= ZAKSA Kędzierzyn-Koźle squads =

This article shows the previous rosters of ZAKSA Kędzierzyn-Koźle volleyball team at PlusLiga in Poland.

==2020/2021==
The following is the Grupa Azoty ZAKSA Kędzierzyn-Koźle roster in the 2020–21 PlusLiga.
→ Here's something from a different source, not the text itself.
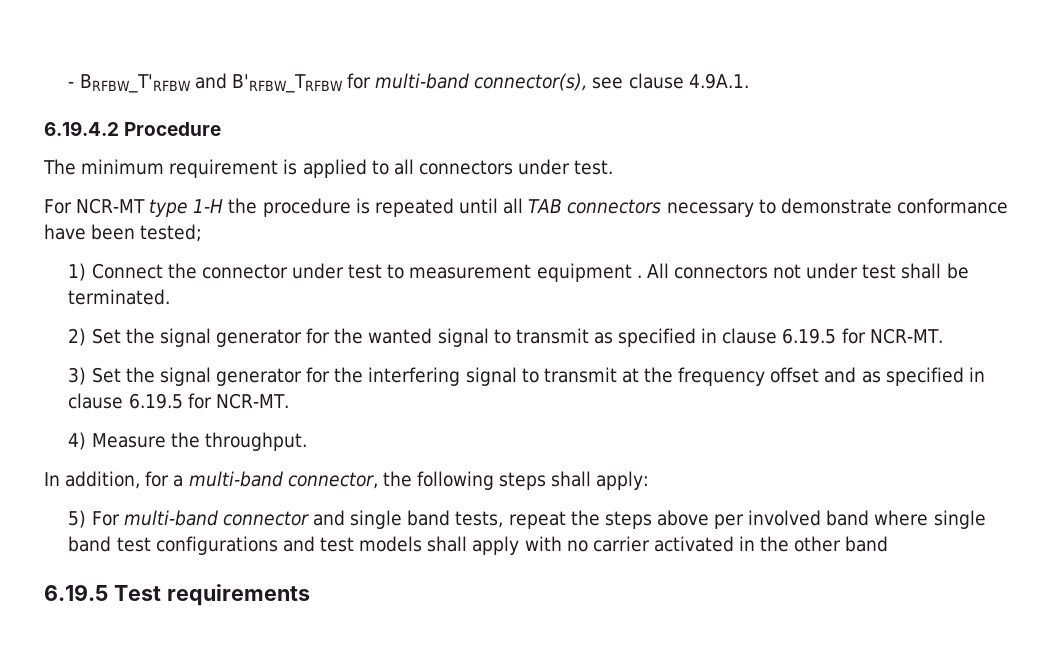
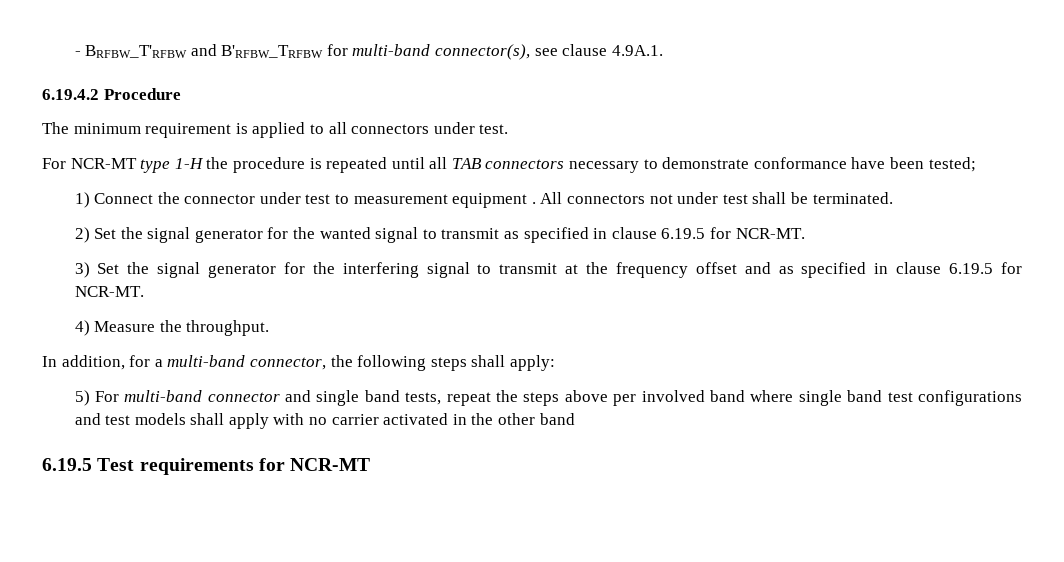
- 6.19.5 Test requirements
+ 6.19.5 Test requirements for NCR-MT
| Head coach: | SRB Nikola Grbić |
| Assistants: | POL Adam Swaczyna, POL Michał Chadała |

| No. | Name | Date of birth | Height | Weight | Spike | Position |
|---|---|---|---|---|---|---|
| 1 | POL Paweł Zatorski | 21 June 1990 | 1.84 m (6 ft 0 in) | 73 kg (161 lb) | 328 cm (129 in) | libero |
| 2 | POL Łukasz Kaczmarek | 29 June 1994 | 2.04 m (6 ft 8 in) | 102 kg (225 lb) | 354 cm (139 in) | opposite |
| 3 | POL Jakub Kochanowski | 17 July 1997 | 1.99 m (6 ft 6 in) | 84 kg (185 lb) | 360 cm (140 in) | middle blocker |
| 4 | POL Krzysztof Rejno | 22 February 1993 | 2.03 m (6 ft 8 in) | 87 kg (192 lb) | 355 cm (140 in) | middle blocker |
| 6 | FRA Benjamin Toniutti (C) | 30 October 1989 | 1.83 m (6 ft 0 in) | 74 kg (163 lb) | 333 cm (131 in) | setter |
| 7 | POL Piotr Łukasik | 11 July 1994 | 2.08 m (6 ft 10 in) | 112 kg (247 lb) | 350 cm (140 in) | outside hitter |
| 8 | POL Adrian Staszewski | 31 May 1990 | 1.96 m (6 ft 5 in) | 103 kg (227 lb) | 340 cm (130 in) | outside hitter |
| 9 | POL Bartłomiej Kluth | 20 December 1992 | 2.10 m (6 ft 11 in) | 109 kg (240 lb) | 357 cm (141 in) | opposite |
| 11 | POL Aleksander Śliwka | 24 May 1995 | 1.98 m (6 ft 6 in) | 83 kg (183 lb) | 342 cm (135 in) | outside hitter |
| 13 | POL Kamil Semeniuk | 16 July 1996 | 1.94 m (6 ft 4 in) | 85 kg (187 lb) | 350 cm (140 in) | outside hitter |
| 15 | USA David Smith | 15 May 1985 | 2.01 m (6 ft 7 in) | 91 kg (201 lb) | 348 cm (137 in) | middle blocker |
| 17 | POL Rafał Prokopczuk | 23 March 1999 | 0 m (0 in) | 0 kg (0 lb) | 0 cm (0 in) | setter |
| 66 | POL Mateusz Zawalski | 7 February 1995 | 1.97 m (6 ft 6 in) | 97 kg (214 lb) | 347 cm (137 in) | middle blocker |
| 71 | POL Korneliusz Banach | 25 January 1994 | 1.84 m (6 ft 0 in) | 69 kg (152 lb) | 315 cm (124 in) | libero |

==2019/2020==
The following is the Grupa Azoty ZAKSA Kędzierzyn-Koźle roster in the 2019–20 PlusLiga.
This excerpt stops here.